### PROVIDED ENTRIES

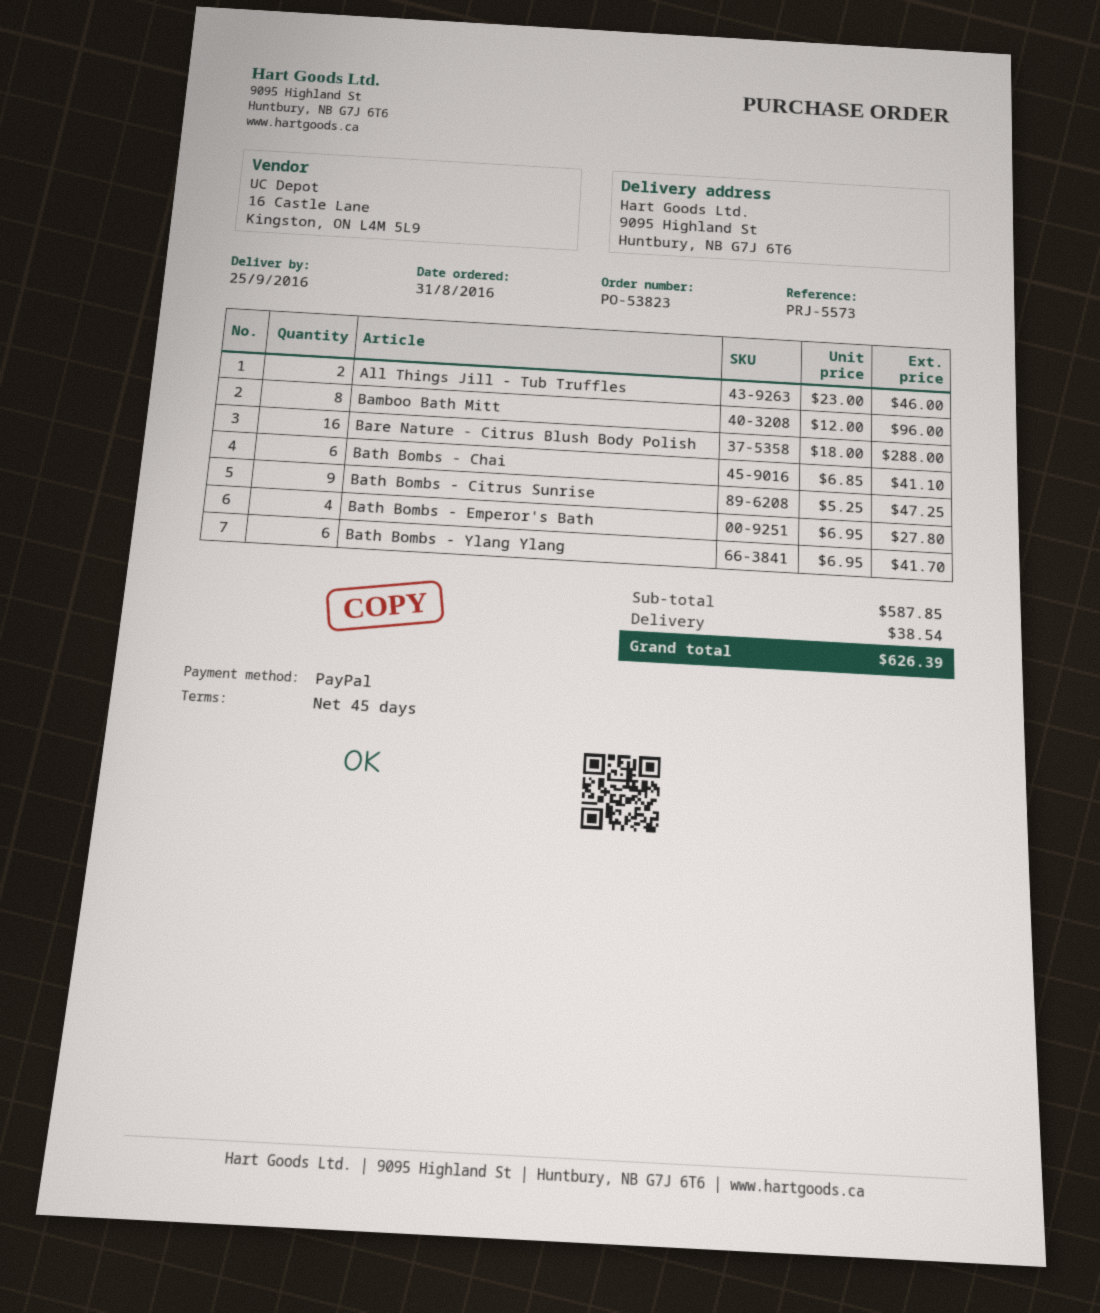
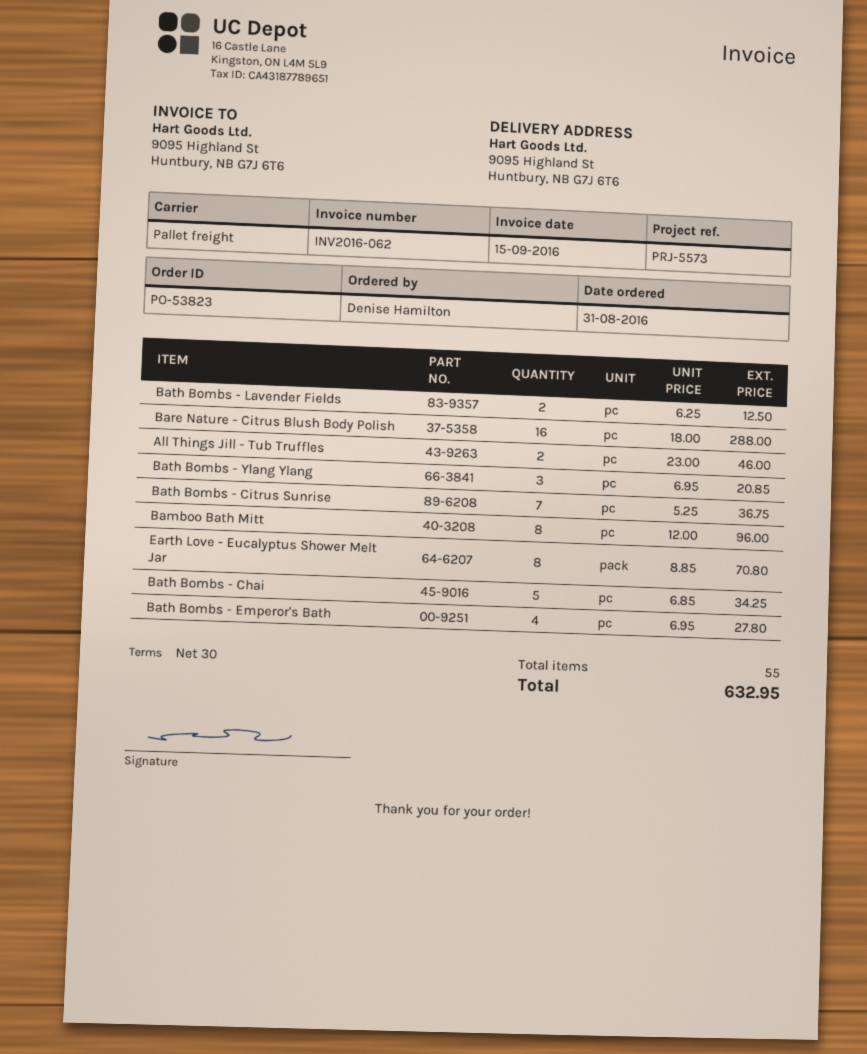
payment terms: 45 days -> 30 days
Bath Bombs - Chai: 6 x 6.85 = 41.10 -> 5 x 6.85 = 34.25
Bath Bombs - Citrus Sunrise: 9 x 5.25 = 47.25 -> 7 x 5.25 = 36.75
Bath Bombs - Ylang Ylang: 6 x 6.95 = 41.70 -> 3 x 6.95 = 20.85
Bath Bombs - Lavender Fields: none -> 2 x 6.25 = 12.50
Earth Love - Eucalyptus Shower Melt Jar: none -> 8 x 8.85 = 70.80
shipping: 38.54 -> none
total: 626.39 -> 632.95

######

DESCRIPTION OF THE TASK:
Your answer is to contain exactly the lines from the one holding "Bath Bombs - Chai: 6" to the end of the entries, with no other line.

ANSWER FOR THE TASK:
Bath Bombs - Chai: 6 x 6.85 = 41.10 -> 5 x 6.85 = 34.25
Bath Bombs - Citrus Sunrise: 9 x 5.25 = 47.25 -> 7 x 5.25 = 36.75
Bath Bombs - Ylang Ylang: 6 x 6.95 = 41.70 -> 3 x 6.95 = 20.85
Bath Bombs - Lavender Fields: none -> 2 x 6.25 = 12.50
Earth Love - Eucalyptus Shower Melt Jar: none -> 8 x 8.85 = 70.80
shipping: 38.54 -> none
total: 626.39 -> 632.95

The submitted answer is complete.